First, the difficulty of relying on the courts as a means of recompense and compensation is that the time scale of the courts is wholly out of synchronisation with the time scale available to many sufferers—13 out of 32 people have already died. Secondly, although I am tempted to follow the Minister's argument about no-fault compensation, let me remind him that the Government, in their wisdom, have provided a scheme for haemophiliacs who are infected through blood products in the NHS. The point of the debate is not whether there should be a no-fault compensation scheme for all those who suffer cryogenic diseases or injury at the hands of NHS, but about how, having created such a scheme, the Government can exclude from it those small additional numbers.

Mr. Freeman

I accept that time is short for many who have HIV, although there is not necessarily a death sentence hanging over them. That is not disputed; indeed, it is one of the pressing arguments in favour of compensating the haemophiliacs who have become infected. It is a difficult issue, as one is asked to extend on behalf of the taxpayer an act of relative generosity and charity to one group of sufferers to another group, however logically the hon. Gentleman may group them by cause—and the common cause is blood transfusion.

The hon. Gentleman will concede that there is no hiding place for a Minister in terms of drawing a particular line if he were to move the line case by case beyond where it has already been drawn to relieve the financial pressures on a group which has suffered double jeopardy—double disadvantage, as it were. There is no logical resting place until we have a relatively generous, universal no-fault compensation scheme, and I do not believe that that would be in the best interests of the National Health Service.
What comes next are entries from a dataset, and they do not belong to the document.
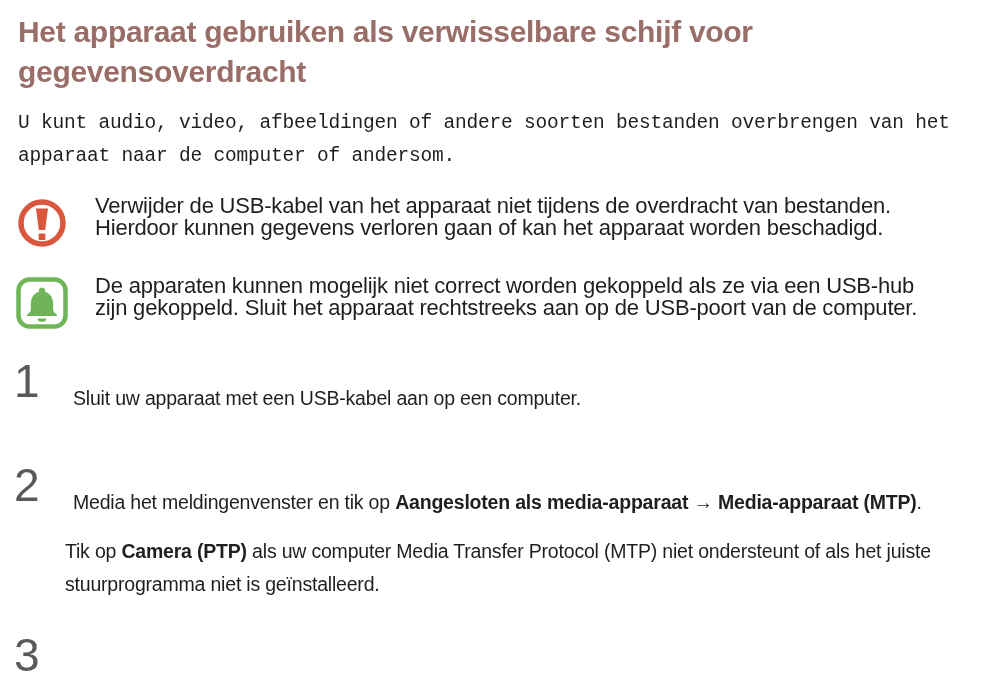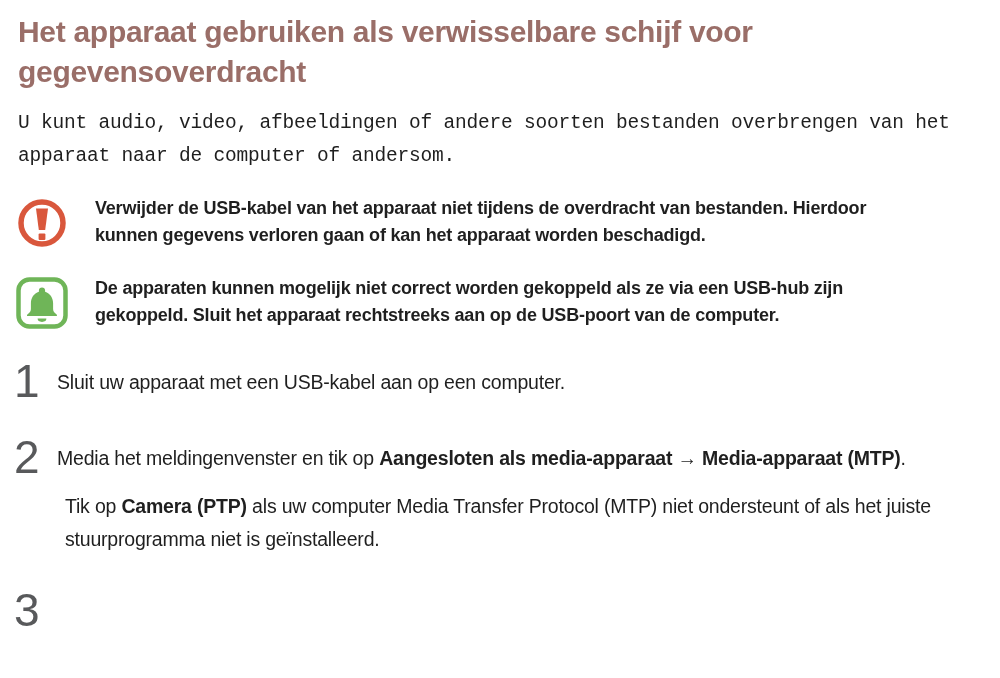--- a/index.html
+++ b/index.html
@@ -55,10 +55,9 @@
   .notice-text {
     margin: 0 0 0 27px;
     max-width: 830px;
-    font-size: 18px;
-    line-height: 27px;
+    font-size: 22px;
+    line-height: 22px;
     letter-spacing: -0.2px;
-    font-weight: bold;
   }
   .steps {
     list-style: none;

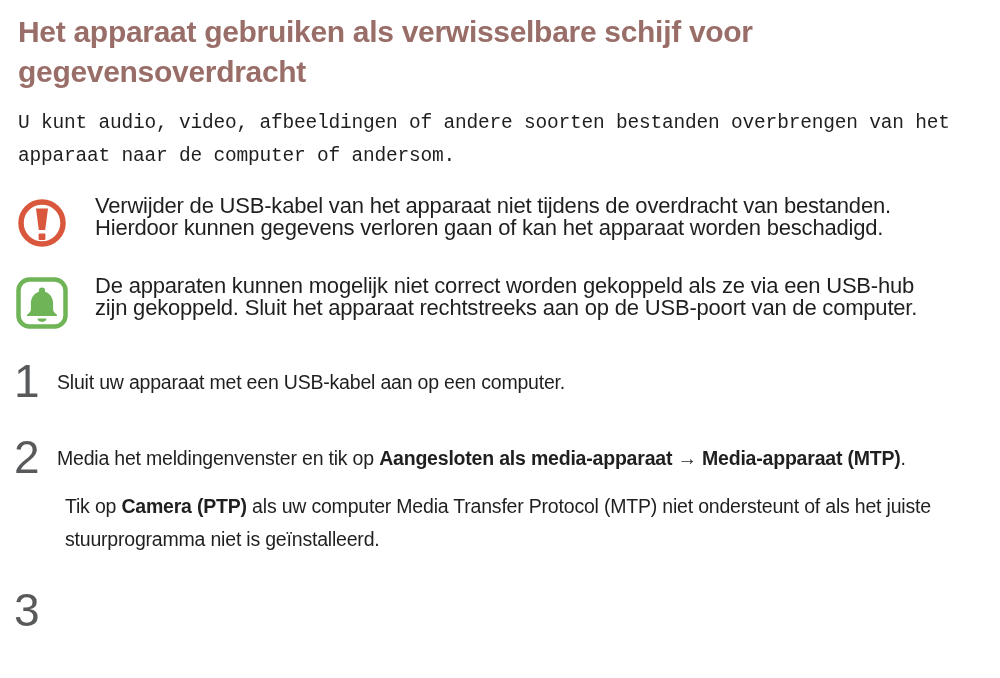--- a/index.html
+++ b/index.html
@@ -84,7 +84,7 @@
     max-width: 890px;
   }
   .step-text {
-    margin: 0;
+    margin: 16px;
     font-size: 19.5px;
     line-height: 33px;
     letter-spacing: -0.2px;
I genuinely meant what I said at the outset: I do not believe that these debates are merely a pro forma exercise to enable an hon. Member to raise a constituency matter for the benefit of the media. There is a process of discovery in all these debates, because thought goes into their preparation and answer. I shall study the Official Report of the debate and bring the matter to the attention of Ministers at the Department of Health. It is only fair that I should do that, the hon. Gentleman having asked me to do so.

I cannot give him the assurance for which he asked, and he would not expect me to do so, but I join him again in expressing sympathy to those who have suffered. They have the sympathy of the Government. We shall reflect, as I said at the outset, on what the hon. Gentleman said. I can give absolutely no commitments, and I would not wish him to convey to his constituents or any others in this difficult position that the Government are about to rethink their already clearly declared position.

However, it would be wrong of me to slam the door in the hon. Gentleman's face and say that there is absolutely no prospect of any hope in future for this category of individuals. Of course we will reflect and listen carefully to the arguments, and I have set out as clearly and sympathetically as I can the Government's position.

Question put and agreed to.

Adjourned accordingly at twenty-six minutes past Twelve o'clock.